Serions-nous de ces États qui ne reconnaissent pas leurs propres citoyens ? Être juif en Tunisie reviendrait-il à être une sorte d’otage malgré soi, comme ces captifs chrétiens au temps des corsaires barbaresques qui attendaient leur rachat ?
Notre pays en partage n’est pas ainsi, n’a jamais vécu ainsi. Au temps de Lamine Bey pour ne citer que le dernier des Husseinites, nous étions tous reconnus et, aussi bien les rabbins que les imams honoraient la cour de leur présence.
Quand Bourguiba abolit les tribunaux religieux pour unifier le droit, il le fit au nom de l’égalité de tous les citoyens mais l’histoire a démontré que les intentions aussi nobles soient-elles, ne suffisaient pas pour inverser un ostracisme à la peau dure.
Aujourd’hui, ce que beaucoup de Tunisiens attendent de leur gouvernement, c’est simplement de la compassion envers les familles frappées par le terrorisme aveugle. De la compassion pour les sécuritaires qui au fond, sont tombés au champ d’honneur. De la compassion pour les familles juives de Djerba qui ont perdu des êtres chers sous un feu terroriste qui les ciblait expressément.

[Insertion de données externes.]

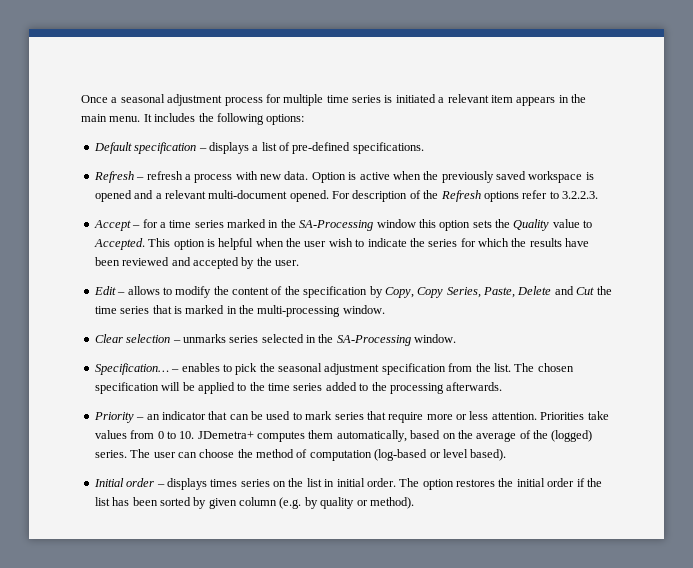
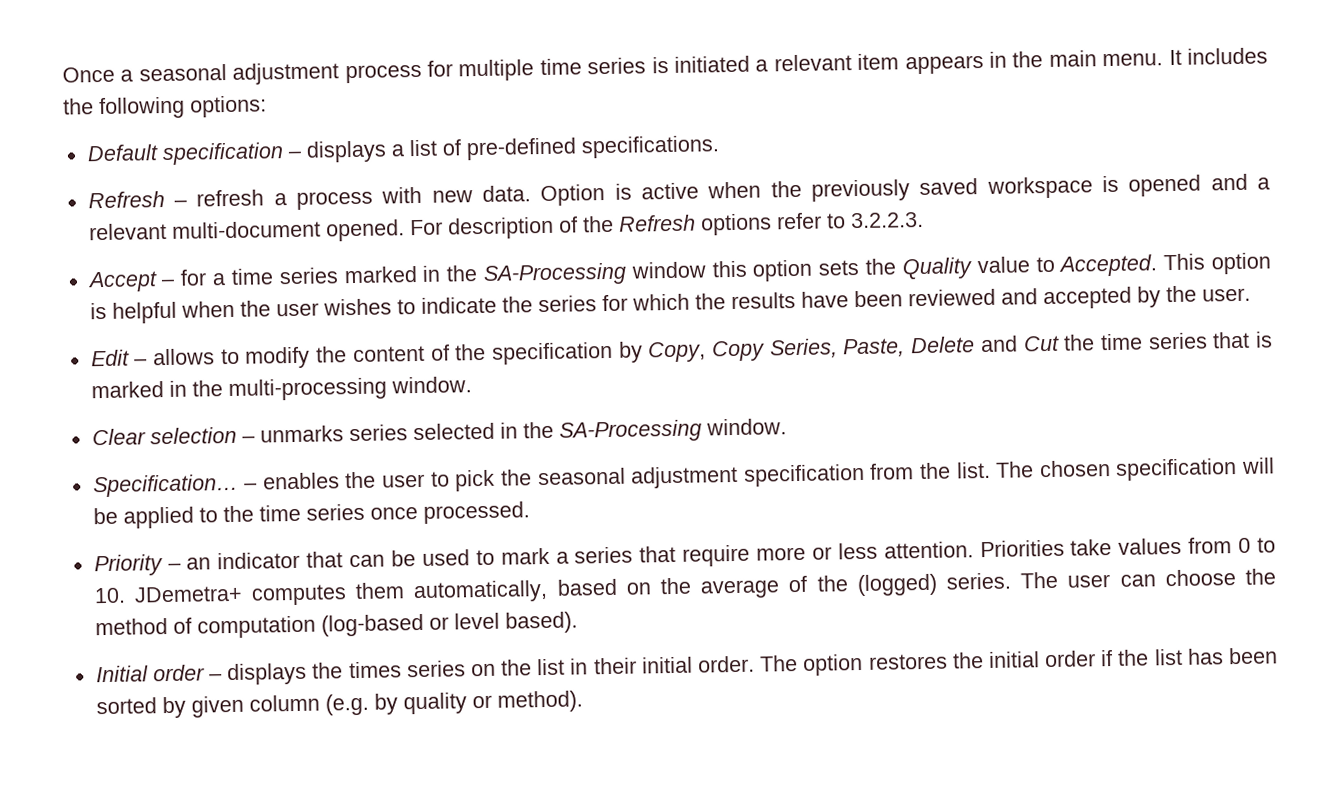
[328,238,353,247] wish -> [322,298,392,316] wishes
(220, 367) none -> [345,471,426,489] the user
[325,382,503,394] added to the processing afterwards. -> [369,501,530,524] once processed.
(333, 415) none -> [555,551,569,564] a
(207, 484) none -> [312,662,344,679] the
(335, 483) none -> [593,657,637,675] their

Une question me brûle les lèvres : pourquoi, à ce je sache, aucun haut responsable n’a-t-il pour le moment fait le déplacement jusqu’à Djerba pour présenter des condoléances officielles et rassurer les citoyens tunisiens de confession juive ?
J’attends encore ce geste de compassion et je crains que personne ne le fasse en notre nom à tous ? Est-ce à dire que les commis de l’État ne ressentent rien de la douleur juive et de la peur de l’avenir qui lui est chevillée ?
Serions-nous dans la configuration insupportable selon laquelle une majorité aveuglée par des œillères identitaires ignorerait superbement cet attentat terroriste voire s’en réjouirait ? Est-ce le populisme ambiant et ce qui se passe en Orient, à mille lieues de la Tunisie, qui freinerait mon gouvernement de se rendre au chevet de citoyens tunisiens meurtris dans leur chair ?
Je supplie modestement le gouvernement tunisien de lever tous ces doutes et déléguer ministres et gouverneur qui ne feraient que leur devoir moral en allant au-devant de nos concitoyens éprouvés par les circonstances.
Faut-il rappeler que la tradition tunisienne est tout autre ? En d’autres temps, les autorités présentaient leurs vœux à la minorité juive à chaque grande fête religieuse. Je ne cite que cet exemple mais pourrais en évoquer plusieurs autres.
Je me contenterai d’ajouter que les simples citoyens que nous sommes, ont heureusement suppléé à la défaillance des gouvernants. Nous avons été nombreux à présenter nos condoléances fussent-elles virtuelles et pour ma part, je me suis rendu jeudi à la grande synagogue de Tunis où se déroulait un service funèbre dirigé par le rabbin Amram, à la mémoire de toutes les victimes de la tragédie.
J’ai accompli mon devoir moral, humain, fraternel. J’attends de celles et ceux qui ont mandat de me représenter qu’ils en fassent autant. J’attends des députés de la nation et du pouvoir exécutif des mots clairs, francs et massifs pour nous dire que tous les citoyens sont égaux et que le terrorisme est unanimement condamné.
Ce serait pourtant simple de déléguer par exemple le président de l’Assemblée des représentants du peuple pour dire au nom de tous les citoyens que nous sommes, notre douleur et notre colère partagée quand n’importe quel Tunisien, où qu’il soit, est pris pour cible par ces fous de Dieu qui jouent sur le sempiternel amalgame entre juif et sioniste, ravivant l’antisémitisme le plus abject qui soit.
Ne tombons pas dans ces pièges grossiers et montrons à leurs commanditaires et marionnettistes de la terreur, que notre front est uni et que nous sommes Tunisiens, que nous le sommes foncièrement et résolument, dans le respect de toutes nos différences et l’honneur de notre nation.